Waste in the richer world takes an entirely different form. Much of the food produce we see on shelves never even leaves the supermarket and is thrown away when out of date. If not, the remaining portion of food waste is down to consumers throwing away food that has gone out of date.
The recording of food waste is rare but estimates do exist. As reported in the Economist:
“Retailers are reckoned to mark down or throw out about 2-4% of meat, for example. Even a tiny reduction in that amount can mean millions of dollars in savings for large chains.”
Both the human cost of hunger and the economic and financial cost to both governments and the private sector of food waste is enormous.
The environmental impact of food waste
Be it the ‘wasted’ use of fertiliser, water, fuel or even employing people to produce food that will eventually be thrown away.
“The emissions generated during the process of making wasted food exceeds those of Brazil in total,” the Economist reports.
As discussed in New Food‘s recent ‘Feeding Asia’ series, the wasting of meat – in particular beef – has a supersized effect on global emissions and with the changing food consumption habits occurring in Asia at present, we might see this figure continue to increase.
The packaging paradox
Back to packaging.
If we normally associate packaging with environmental pollution either in the visible sense in the plastic bag or bottle examples, or in the more implicit CO2 emissions inherent in the production of food packaging – surely the more food we waste, the greater the problem with pollutant packaging we have as an industry?
The paradox of packaging however, is that efficient and responsible use of technology in the production of packaging could significantly reduce the amount of food we waste.
Vacuum packaging which prevents oxidation can ensure that meat rests on shelves for five to eight days, as opposed to two to four. The machinery required to created vacuum packaging isn’t cheap, but isn’t astronomically priced either, costing a few hundred thousand.
Further to this, consumers might actually prefer this method. According to Mintel’s ‘Transparent Food Packaging’ report, roughly 40% of US consumers would choose a product among competitors if they could see the contents clearly displayed. Both the environment, private sector profit margins and consumers benefit leading us to ultimately the very definition of a win-win situation.

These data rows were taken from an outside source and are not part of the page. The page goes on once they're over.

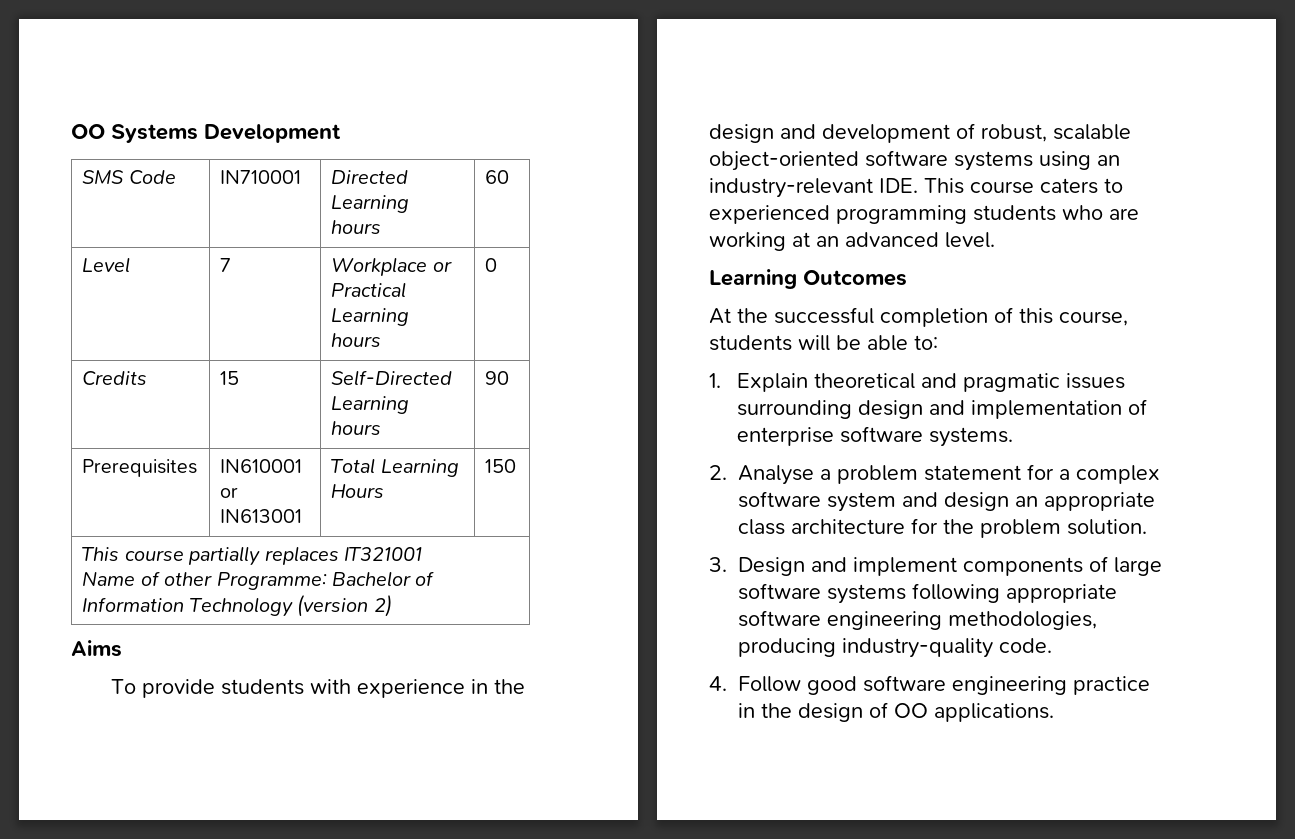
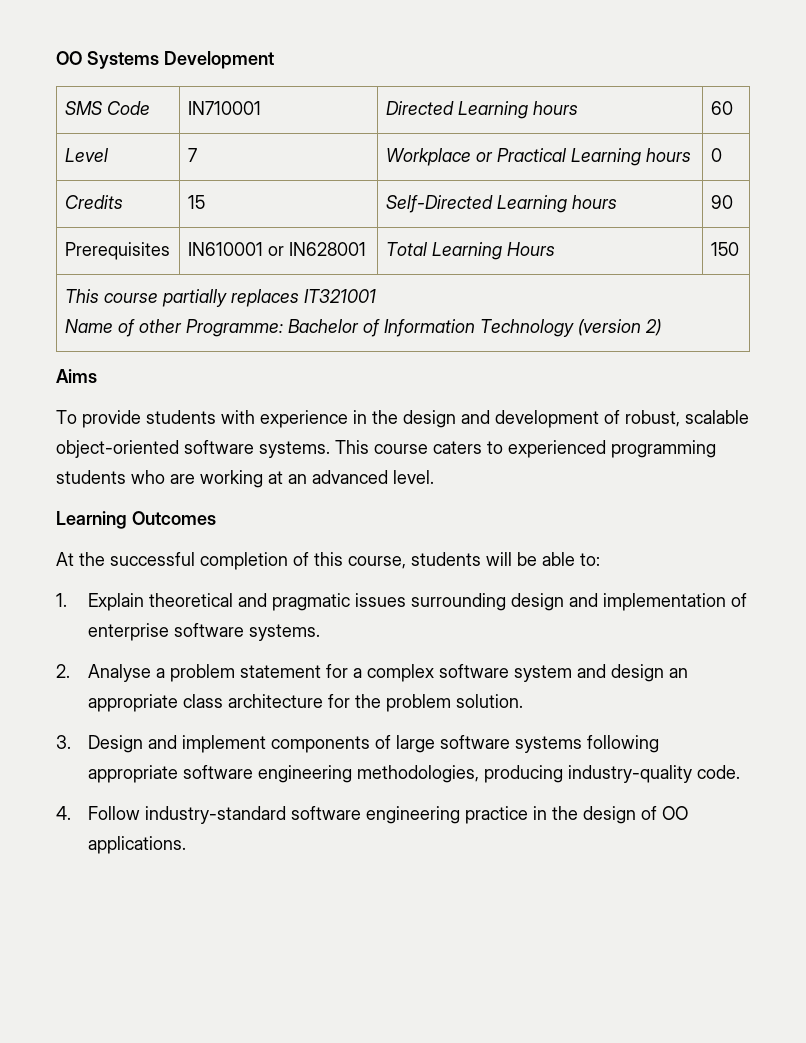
- Prerequisites | IN610001 or IN613001 | Total Learning Hours | 150
+ Prerequisites | IN610001 or IN628001 | Total Learning Hours | 150
- To provide students with experience in the design and development of robust, scalable object-oriented software systems using an industry-relevant IDE. This course caters to experienced programming students who are working at an advanced level.
+ To provide students with experience in the design and development of robust, scalable object-oriented software systems. This course caters to experienced programming students who are working at an advanced level.
- 4. Follow good software engineering practice in the design of OO applications.
+ 4. Follow industry-standard software engineering practice in the design of OO applications.

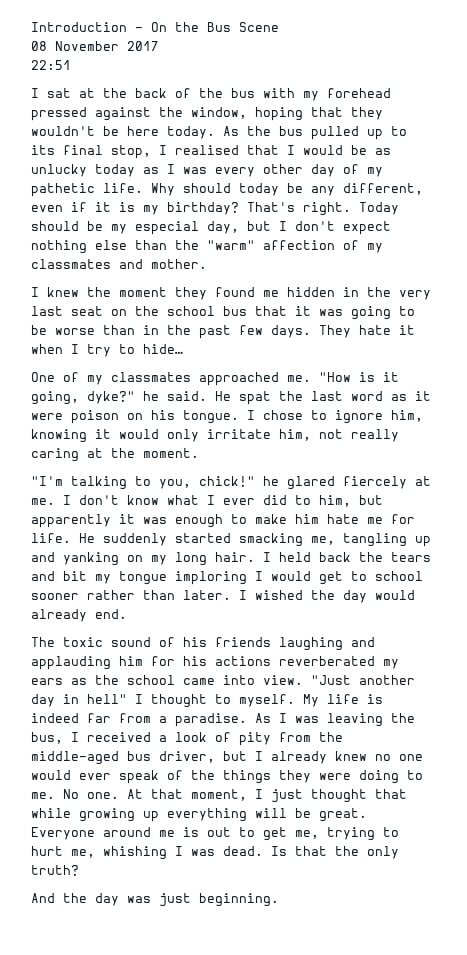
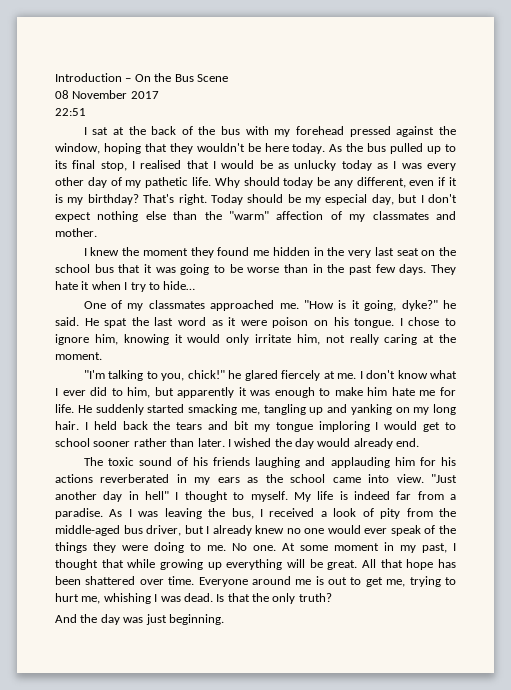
- The toxic sound of his friends laughing and applauding him for his actions reverberated my ears as the school came into view.
+ The toxic sound of his friends laughing and applauding him for his actions reverberated in my ears as the school came into view.
- At that moment, I just thought that while growing up everything will be great.
+ At some moment in my past, I thought that while growing up everything will be great.
+ All that hope has been shattered over time.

Sainsbury’s supermarket, that works with Sealed Air, a US-based large packaging company, is already seeing noticeable benefits thanks to their vacuum packaging technology.
Consumers are also thought to be seeing particular benefit from the increased time resealable dairy and meat products can be kept in fridges.
Evidently, vacuum packaging also contributes to carbon emissions but crucially it reduces the waste of the food product produced thus both theoretically ensuring that less of the product need be wasted and therefore produced in future.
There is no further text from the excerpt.